▶

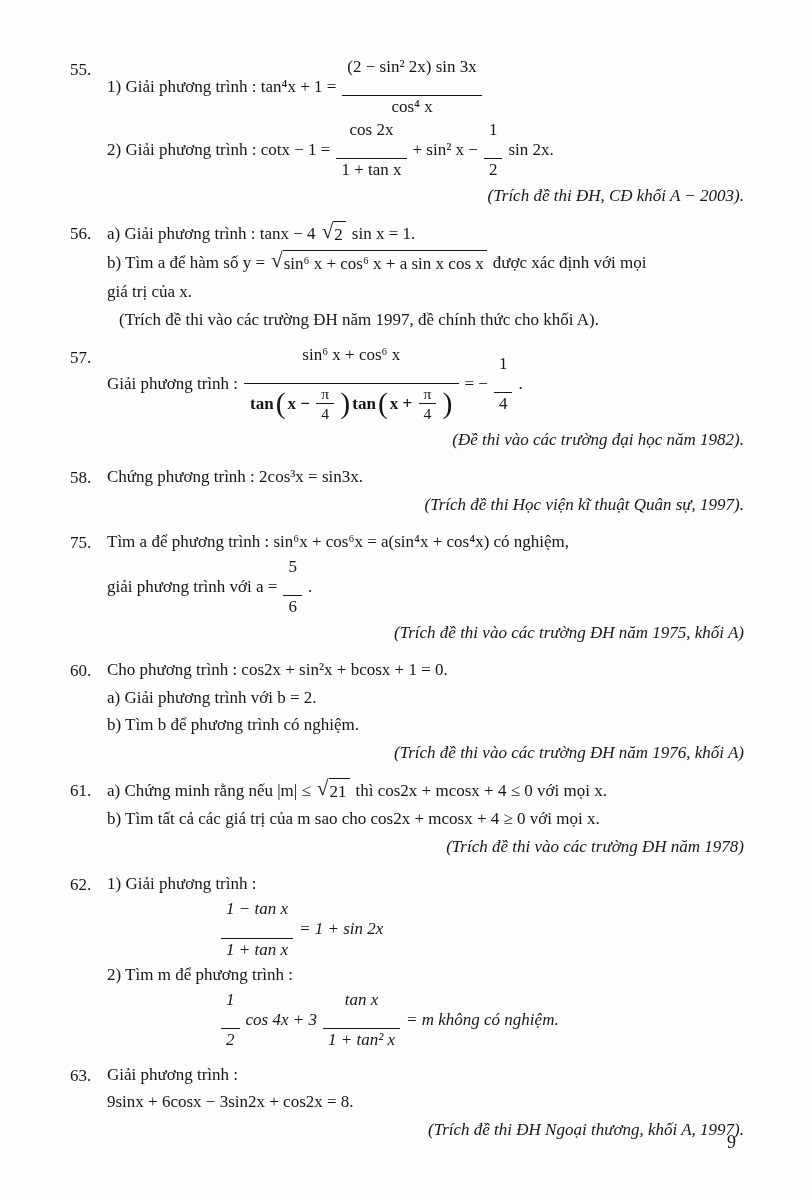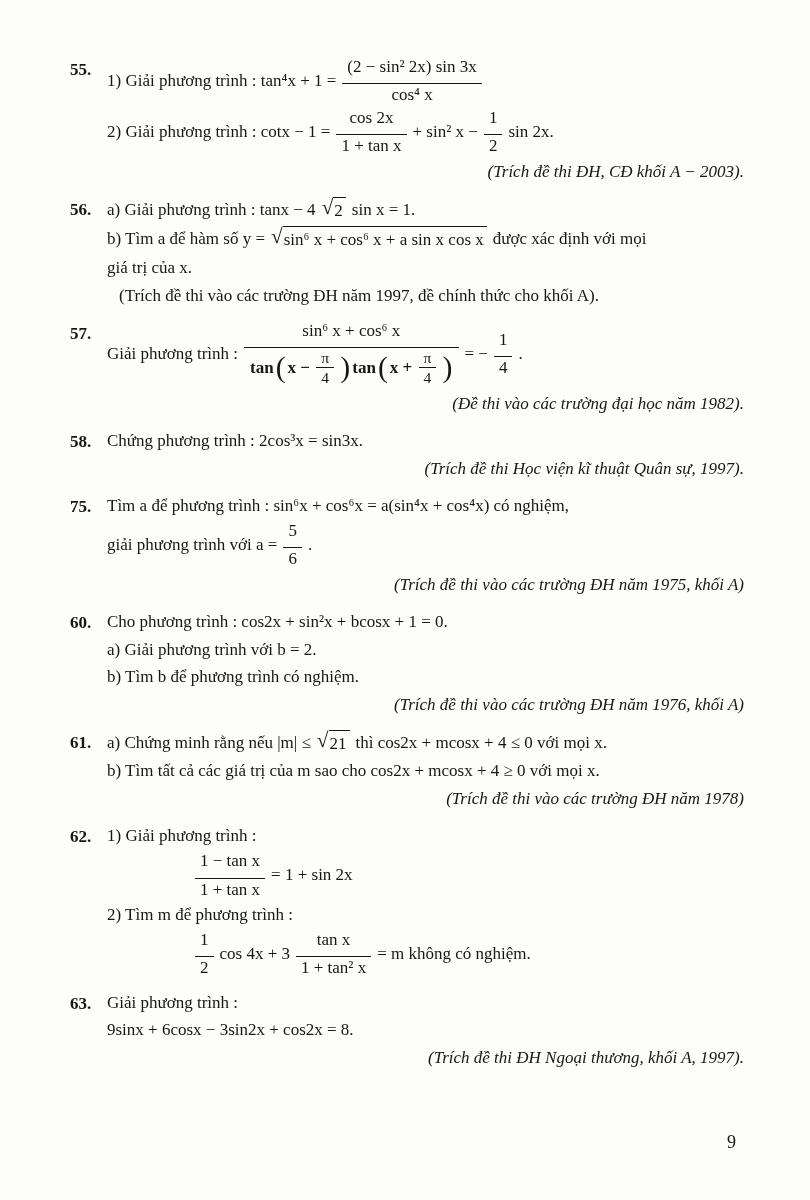--- a/index.html
+++ b/index.html
@@ -9,37 +9,37 @@
     background: #fdfdfb;
     color: #161616;
     font-family: "Liberation Serif", "DejaVu Serif", serif;
     font-size: 17px;
     line-height: 1.42;
     position: relative;
     overflow: hidden;
   }
   .page { position: relative; height: 100%; padding: 54px 64px 0 70px; }
   .ex { position: relative; padding-left: 37px; margin-bottom: 13px; }
-  .ex-num { position: absolute; left: 0; top: 1px; font-weight: bold; }
+  .ex-num { position: absolute; left: 0; top: 1px; font-weight: normal; }
   .line { margin: 3px 0; }
   .eqline { display: flex; align-items: center; gap: 6px; flex-wrap: nowrap; }
   .frac { display: inline-block; text-align: center; vertical-align: middle; line-height: 1.18; }
-  .fn { display: block; border-bottom: 1px solid #161616; padding: 0 5px 6px; }
+  .fn { display: block; border-bottom: 1px solid #161616; padding: 0 5px 18px; }
   .fd { display: block; padding: 1px 5px 0; }
   .fd > span { margin: 0 1px; }
   .fd .frac, .fn .frac { font-size: 0.92em; }
   .fd .frac .fn, .fn .frac .fn { padding: 0 3px 0; }
   .sqrt { display: inline-flex; align-items: flex-start; vertical-align: middle; }
   .rt { font-size: 1.25em; line-height: 1.02; }
   .rad { border-top: 1.3px solid #161616; padding: 1px 3px 0 1px; }
   .bigp { font-size: 175%; font-weight: 400; line-height: 0.9; display: inline-block; vertical-align: middle; transform: translateY(-1px); }
   .inl { display: inline-block; vertical-align: middle; font-weight: bold; }
   .src { font-style: italic; text-align: right; margin: 4px 2px 0 0; }
   .src.left { font-style: normal; text-align: left; margin-left: 12px; }
-  .center-eq { margin-left: 88px; }
+  .center-eq { margin-left: 114px; font-style: italic; }
   .pagenum { position: absolute; right: 74px; bottom: 44px; font-size: 18px; }
 </style>
 </head>
 <body>
 
 <div class="page">
 
   <div class="ex">
     <span class="ex-num">55.</span>
     <div class="line eqline">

◀

**The task**
Give the number of lines in the records that hold the word "span", with no other words.

**Answer box**
2